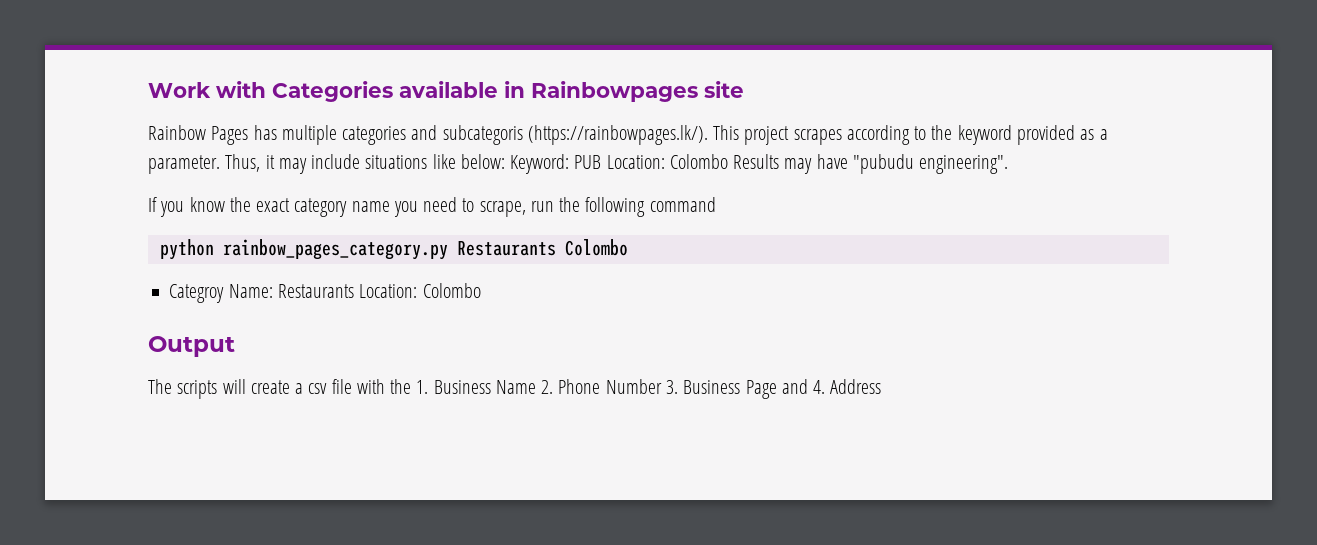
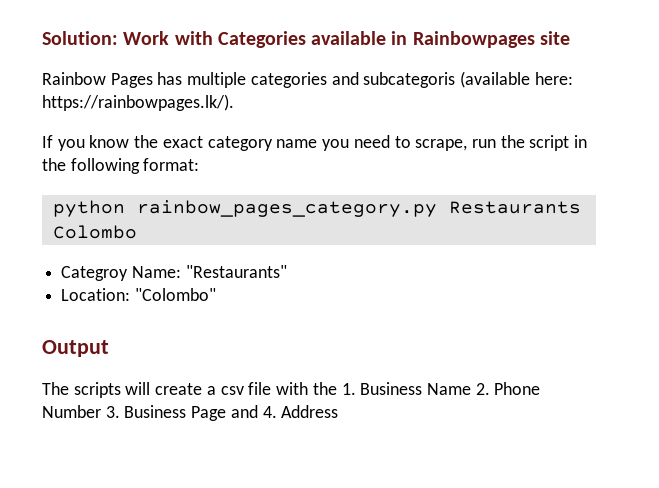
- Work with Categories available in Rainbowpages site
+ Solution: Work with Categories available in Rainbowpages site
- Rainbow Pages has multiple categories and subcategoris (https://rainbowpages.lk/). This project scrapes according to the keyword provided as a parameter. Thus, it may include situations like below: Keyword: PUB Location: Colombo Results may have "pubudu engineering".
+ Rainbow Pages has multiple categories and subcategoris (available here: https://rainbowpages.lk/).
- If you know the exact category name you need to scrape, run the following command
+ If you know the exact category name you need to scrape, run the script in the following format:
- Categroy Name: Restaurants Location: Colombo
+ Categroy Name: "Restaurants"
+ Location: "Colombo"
########
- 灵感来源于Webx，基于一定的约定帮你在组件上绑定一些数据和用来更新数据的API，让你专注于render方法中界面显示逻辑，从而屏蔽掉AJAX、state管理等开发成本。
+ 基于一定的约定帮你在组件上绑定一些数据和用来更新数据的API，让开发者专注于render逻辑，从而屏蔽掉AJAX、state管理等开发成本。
########
### PROBLEM REQUIREMENTS
Reproduce exactly the section above that begins at the line containing "- Work with" and ends at the line containing "- If you know", leaving out all other lines.

### TASK OUTPUT
- Work with Categories available in Rainbowpages site
+ Solution: Work with Categories available in Rainbowpages site
- Rainbow Pages has multiple categories and subcategoris (https://rainbowpages.lk/). This project scrapes according to the keyword provided as a parameter. Thus, it may include situations like below: Keyword: PUB Location: Colombo Results may have "pubudu engineering".
+ Rainbow Pages has multiple categories and subcategoris (available here: https://rainbowpages.lk/).
- If you know the exact category name you need to scrape, run the following command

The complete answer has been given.